Archaeologists uncovered four ancient ring-shaped fortresses in Denmark in the 1930s and only recently discovered another:
Q: How did you discover the fortress?
A: It’s a bit of a detective story. I’ve been working with these ring fortresses for quite some time, and I came to the conclusion that their distribution didn’t make sense. There were gaps in the network of known fortresses where logically another fortress should have been. I went out looking for landscape features that matched those of the fortresses we knew already, namely accessibility to land and water routes. There were only a few locations in Denmark that really fit the pattern. The Danish state has made a high-resolution LIDAR image of the whole country, so we searched that and found this very, very big feature.
Q: How did it go unseen for so long?
A: The agricultural activity around it was extremely destructive. For hundreds of years throughout the Middle Ages, peasants ploughed and leveled the field. When we came, the fortress’s ramparts were less than half a meter above the average level of the field. You could walk the field, and I might have a hard time convincing you there was anything at all, but the LIDAR image was decisive.
Q: Why did Vikings build ring-shaped fortresses?
A: The ring is the perfect shape for a fortress. It’s the shape that encompasses the greatest area within the smallest circumference. But there’s no need to make it a perfect circle, and that’s what distinguishes the Viking Age ring fortresses in Denmark. Clearly the person who built these Viking ring fortresses—and we think that was King Harald “Bluetooth” Gormsson [who united Scandinavia, converted the Danes to Christianity and, more recently, lent his name to Bluetooth wireless technology], whose father was the first ruler of the Danish kingdom—wanted something more. All the fortresses share this strict geometry. Somebody with magnificent land-surveying skills was involved in this building work for no other reason than sheer prestige and to signal command and ability.
Q: Did the they invent the ring-shaped fortress?

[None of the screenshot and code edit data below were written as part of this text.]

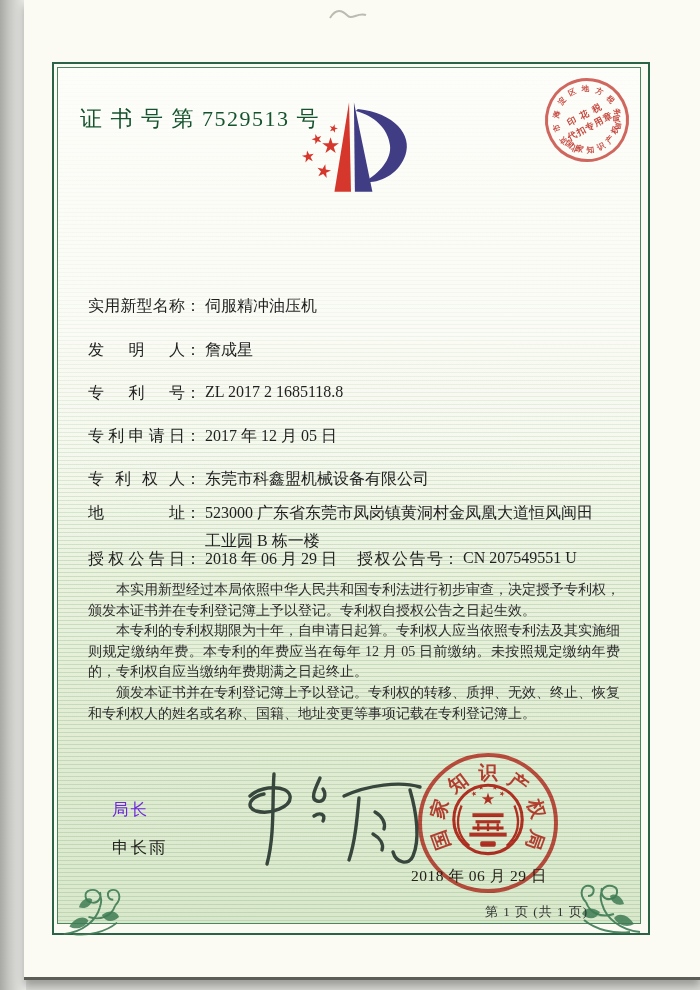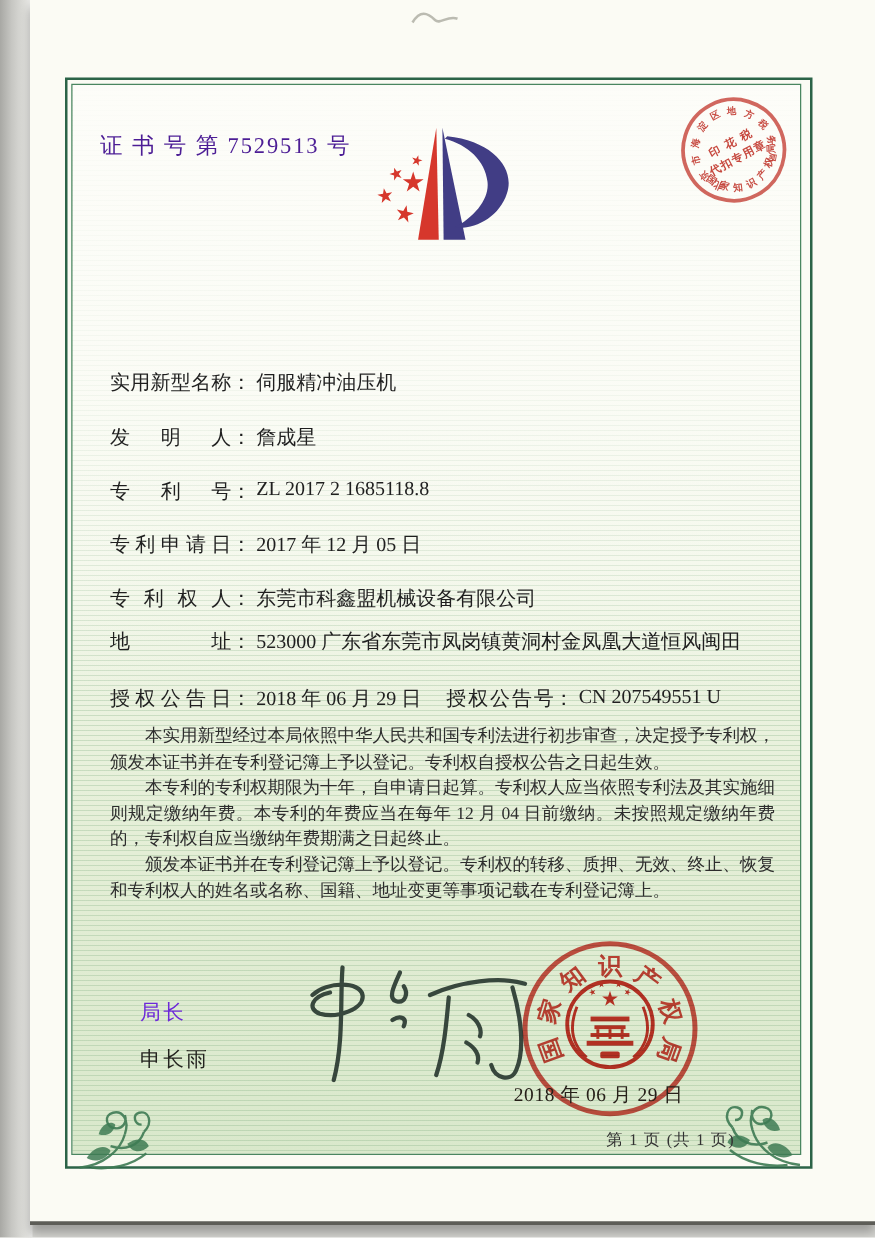--- a/index.html
+++ b/index.html
@@ -25,7 +25,7 @@
       linear-gradient(180deg,#f8faf1 0%,#f1f6e7 45%,#e4eed6 72%,#d9e8cb 100%);}
   .abs{position:absolute;}
   
-  #cert-number{left:80px;top:104px;font-size:18px;letter-spacing:1.5px;color:#4c1d95;z-index:3;}
+  #cert-number{left:80px;top:104px;font-size:22px;letter-spacing:1.5px;color:#14532d;z-index:3;}
   #title{left:52px;top:201px;width:598px;text-align:center;font-size:36px;font-weight:600;
     letter-spacing:9px;color:#141414;z-index:3;}
   

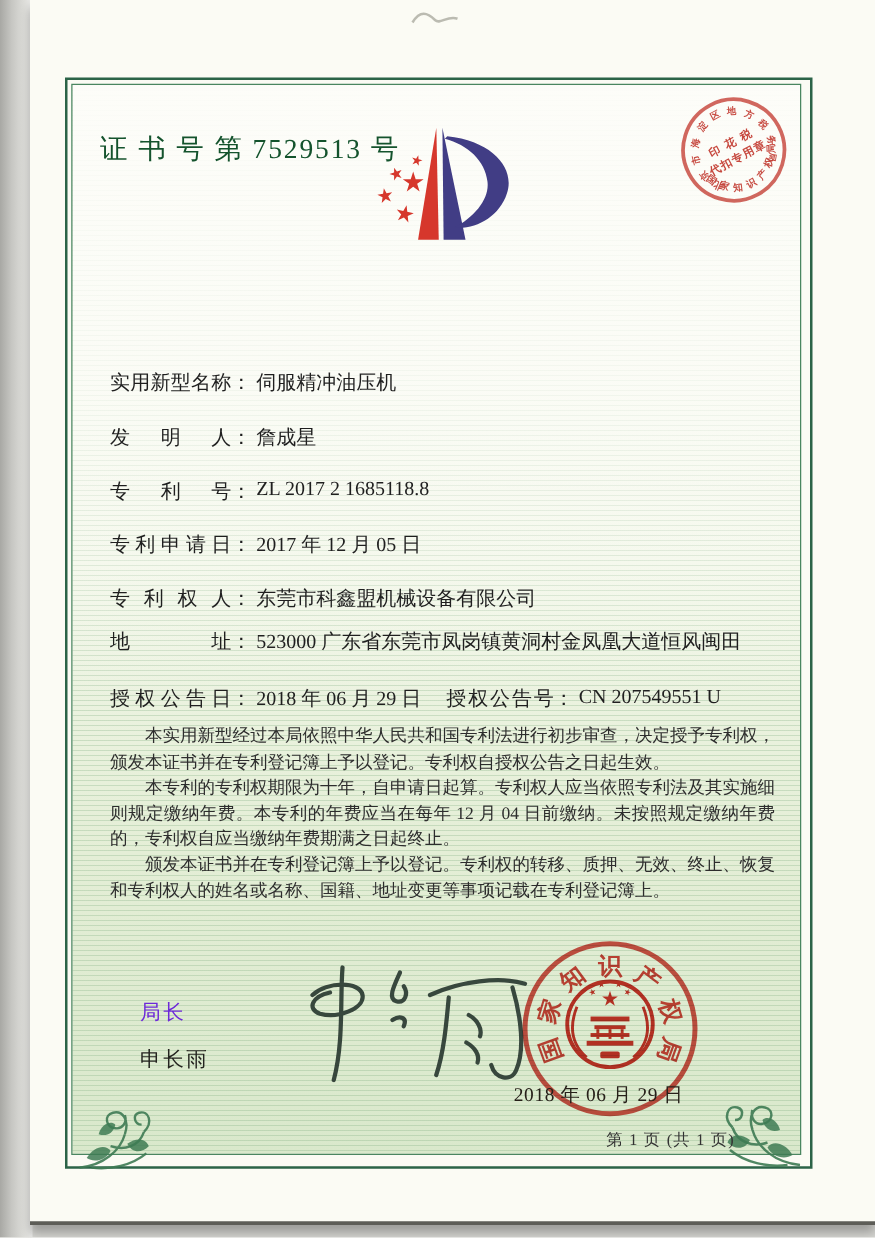--- a/index.html
+++ b/index.html
@@ -112,7 +112,7 @@
     <span class="lbl">专利权人</span><span class="colon">：</span><span class="val">东莞市科鑫盟机械设备有限公司</span>
   </div>
   <div class="row abs" style="top:503px">
-    <span class="lbl">地址</span><span class="colon">：</span><span class="val"><span>523000 广东省东莞市凤岗镇黄洞村金凤凰大道恒风闽田</span></span>
+    <span class="lbl">地址</span><span class="colon">：</span><span class="val"><span>523000 广东省东莞市凤岗镇黄洞村金凤凰大道恒风闽田</span><span class="val2">工业园 B 栋一楼</span></span>
   </div>
   <div class="row abs" style="top:549px">
     <span class="lbl">授权公告日</span><span class="colon">：</span><span class="val">2018 年 06 月 29 日</span>

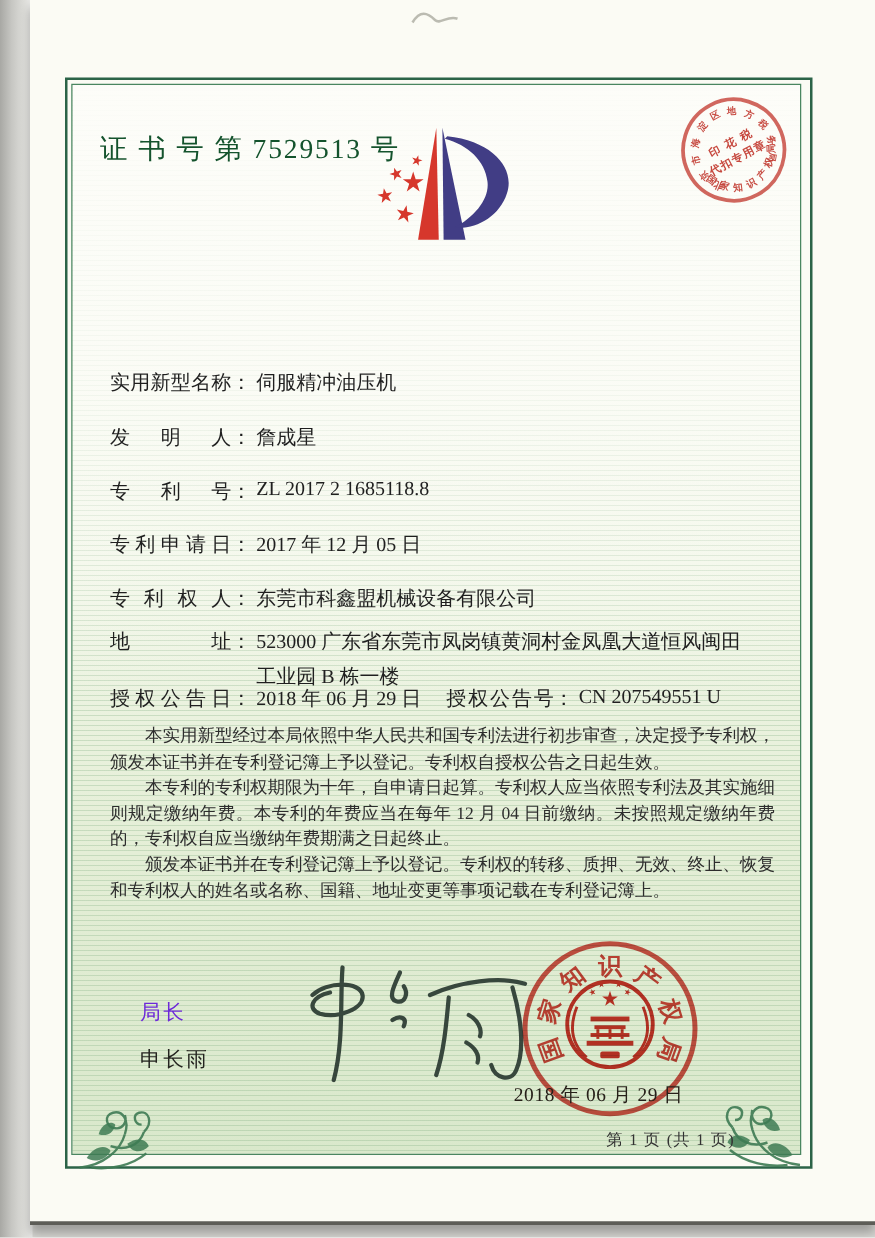--- a/index.html
+++ b/index.html
@@ -123,7 +123,7 @@
 
   <div id="paragraphs" class="abs">
     <p>本实用新型经过本局依照中华人民共和国专利法进行初步审查，决定授予专利权，颁发本证书并在专利登记簿上予以登记。专利权自授权公告之日起生效。</p>
-    <p>本专利的专利权期限为十年，自申请日起算。专利权人应当依照专利法及其实施细则规定缴纳年费。本专利的年费应当在每年 12 月 04 日前缴纳。未按照规定缴纳年费的，专利权自应当缴纳年费期满之日起终止。</p>
+    <p>本专利的专利权期限为十年，自申请日起算。专利权人应当依照专利法及其实施细则规定缴纳年费。本专利的年费应当在每年 12 月 05 日前缴纳。未按照规定缴纳年费的，专利权自应当缴纳年费期满之日起终止。</p>
     <p>颁发本证书并在专利登记簿上予以登记。专利权的转移、质押、无效、终止、恢复和专利权人的姓名或名称、国籍、地址变更等事项记载在专利登记簿上。</p>
   </div>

A: No, they probably learned it from their own invasions in England. The people there built a network of fortifications about 100 years before our structures as a defense against the Vikings. It worked so well that the invaders could not get a foothold and had to turn back. It was a huge success for the Anglo-Saxon kings. So we believe that when ring fortresses then pop up in Denmark, it’s a copying of that strategy.
Q: Why are these structures important?
A: These ring fortresses have been the biggest mystery in Viking archaeology since the 1930s. People couldn’t believe the Vikings in their own country built these structures. They thought foreign armies must have built them. But as we found more of these, we found it was indeed a Danish king and his Viking warriors, and for that reason they have been part of the most fundamental reassessment of what the Vikings were all about. They were warriors, obviously, but they were warriors out of a very organized society.